- _Record excerpts_
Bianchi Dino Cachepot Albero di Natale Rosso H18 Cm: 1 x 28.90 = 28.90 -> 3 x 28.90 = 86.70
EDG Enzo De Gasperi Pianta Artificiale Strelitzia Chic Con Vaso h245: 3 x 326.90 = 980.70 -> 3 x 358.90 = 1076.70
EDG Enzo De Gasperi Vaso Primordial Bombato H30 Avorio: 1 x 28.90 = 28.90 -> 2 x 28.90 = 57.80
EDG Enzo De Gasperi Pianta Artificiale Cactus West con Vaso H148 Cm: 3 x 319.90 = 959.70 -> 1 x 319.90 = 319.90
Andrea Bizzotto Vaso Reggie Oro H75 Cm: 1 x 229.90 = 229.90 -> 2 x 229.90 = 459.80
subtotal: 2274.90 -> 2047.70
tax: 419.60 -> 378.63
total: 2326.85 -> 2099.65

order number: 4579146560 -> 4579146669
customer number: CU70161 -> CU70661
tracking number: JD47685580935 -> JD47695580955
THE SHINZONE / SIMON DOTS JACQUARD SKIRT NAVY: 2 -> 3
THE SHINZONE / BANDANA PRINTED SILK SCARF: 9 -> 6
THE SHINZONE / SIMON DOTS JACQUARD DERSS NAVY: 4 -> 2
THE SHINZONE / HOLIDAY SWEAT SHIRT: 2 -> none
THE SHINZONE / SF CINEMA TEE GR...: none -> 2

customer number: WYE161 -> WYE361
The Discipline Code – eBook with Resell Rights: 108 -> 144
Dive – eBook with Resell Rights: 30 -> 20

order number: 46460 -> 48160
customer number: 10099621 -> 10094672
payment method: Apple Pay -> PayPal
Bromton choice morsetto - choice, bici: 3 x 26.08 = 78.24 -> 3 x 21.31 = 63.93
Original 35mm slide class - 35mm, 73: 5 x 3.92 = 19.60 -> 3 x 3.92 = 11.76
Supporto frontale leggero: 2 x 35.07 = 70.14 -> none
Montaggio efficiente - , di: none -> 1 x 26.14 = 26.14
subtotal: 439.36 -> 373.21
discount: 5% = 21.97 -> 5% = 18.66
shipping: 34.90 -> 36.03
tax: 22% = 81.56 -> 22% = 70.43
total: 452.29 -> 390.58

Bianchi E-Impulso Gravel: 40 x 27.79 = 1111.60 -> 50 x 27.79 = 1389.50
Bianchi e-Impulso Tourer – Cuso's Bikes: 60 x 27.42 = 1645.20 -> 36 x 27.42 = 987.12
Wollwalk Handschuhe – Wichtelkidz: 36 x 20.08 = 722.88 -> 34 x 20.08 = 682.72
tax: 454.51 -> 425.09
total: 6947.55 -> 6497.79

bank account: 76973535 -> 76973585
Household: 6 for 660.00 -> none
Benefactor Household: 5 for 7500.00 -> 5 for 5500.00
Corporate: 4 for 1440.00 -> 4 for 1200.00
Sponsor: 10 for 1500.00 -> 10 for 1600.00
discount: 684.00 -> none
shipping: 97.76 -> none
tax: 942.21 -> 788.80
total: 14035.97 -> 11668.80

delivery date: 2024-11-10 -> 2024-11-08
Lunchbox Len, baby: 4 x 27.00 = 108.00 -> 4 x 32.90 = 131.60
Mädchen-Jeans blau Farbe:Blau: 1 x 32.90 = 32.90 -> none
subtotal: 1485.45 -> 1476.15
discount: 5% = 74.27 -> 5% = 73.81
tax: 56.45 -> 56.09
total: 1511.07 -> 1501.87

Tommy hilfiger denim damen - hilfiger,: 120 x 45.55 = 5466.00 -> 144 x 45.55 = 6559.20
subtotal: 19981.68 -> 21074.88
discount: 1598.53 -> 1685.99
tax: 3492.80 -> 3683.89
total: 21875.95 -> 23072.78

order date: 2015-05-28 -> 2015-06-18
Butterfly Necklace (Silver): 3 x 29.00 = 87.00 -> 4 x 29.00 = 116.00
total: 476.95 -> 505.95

- _Directions for this task_
The expected answer is an exact copy of the lines beginning at the one with "THE SHINZONE / HOLIDAY SWEAT SHIRT: 2 -> none" and running to the end of the entries above.

- _Answer box_
THE SHINZONE / HOLIDAY SWEAT SHIRT: 2 -> none
THE SHINZONE / SF CINEMA TEE GR...: none -> 2

customer number: WYE161 -> WYE361
The Discipline Code – eBook with Resell Rights: 108 -> 144
Dive – eBook with Resell Rights: 30 -> 20

order number: 46460 -> 48160
customer number: 10099621 -> 10094672
payment method: Apple Pay -> PayPal
Bromton choice morsetto - choice, bici: 3 x 26.08 = 78.24 -> 3 x 21.31 = 63.93
Original 35mm slide class - 35mm, 73: 5 x 3.92 = 19.60 -> 3 x 3.92 = 11.76
Supporto frontale leggero: 2 x 35.07 = 70.14 -> none
Montaggio efficiente - , di: none -> 1 x 26.14 = 26.14
subtotal: 439.36 -> 373.21
discount: 5% = 21.97 -> 5% = 18.66
shipping: 34.90 -> 36.03
tax: 22% = 81.56 -> 22% = 70.43
total: 452.29 -> 390.58

Bianchi E-Impulso Gravel: 40 x 27.79 = 1111.60 -> 50 x 27.79 = 1389.50
Bianchi e-Impulso Tourer – Cuso's Bikes: 60 x 27.42 = 1645.20 -> 36 x 27.42 = 987.12
Wollwalk Handschuhe – Wichtelkidz: 36 x 20.08 = 722.88 -> 34 x 20.08 = 682.72
tax: 454.51 -> 425.09
total: 6947.55 -> 6497.79

bank account: 76973535 -> 76973585
Household: 6 for 660.00 -> none
Benefactor Household: 5 for 7500.00 -> 5 for 5500.00
Corporate: 4 for 1440.00 -> 4 for 1200.00
Sponsor: 10 for 1500.00 -> 10 for 1600.00
discount: 684.00 -> none
shipping: 97.76 -> none
tax: 942.21 -> 788.80
total: 14035.97 -> 11668.80

delivery date: 2024-11-10 -> 2024-11-08
Lunchbox Len, baby: 4 x 27.00 = 108.00 -> 4 x 32.90 = 131.60
Mädchen-Jeans blau Farbe:Blau: 1 x 32.90 = 32.90 -> none
subtotal: 1485.45 -> 1476.15
discount: 5% = 74.27 -> 5% = 73.81
tax: 56.45 -> 56.09
total: 1511.07 -> 1501.87

Tommy hilfiger denim damen - hilfiger,: 120 x 45.55 = 5466.00 -> 144 x 45.55 = 6559.20
subtotal: 19981.68 -> 21074.88
discount: 1598.53 -> 1685.99
tax: 3492.80 -> 3683.89
total: 21875.95 -> 23072.78

order date: 2015-05-28 -> 2015-06-18
Butterfly Necklace (Silver): 3 x 29.00 = 87.00 -> 4 x 29.00 = 116.00
total: 476.95 -> 505.95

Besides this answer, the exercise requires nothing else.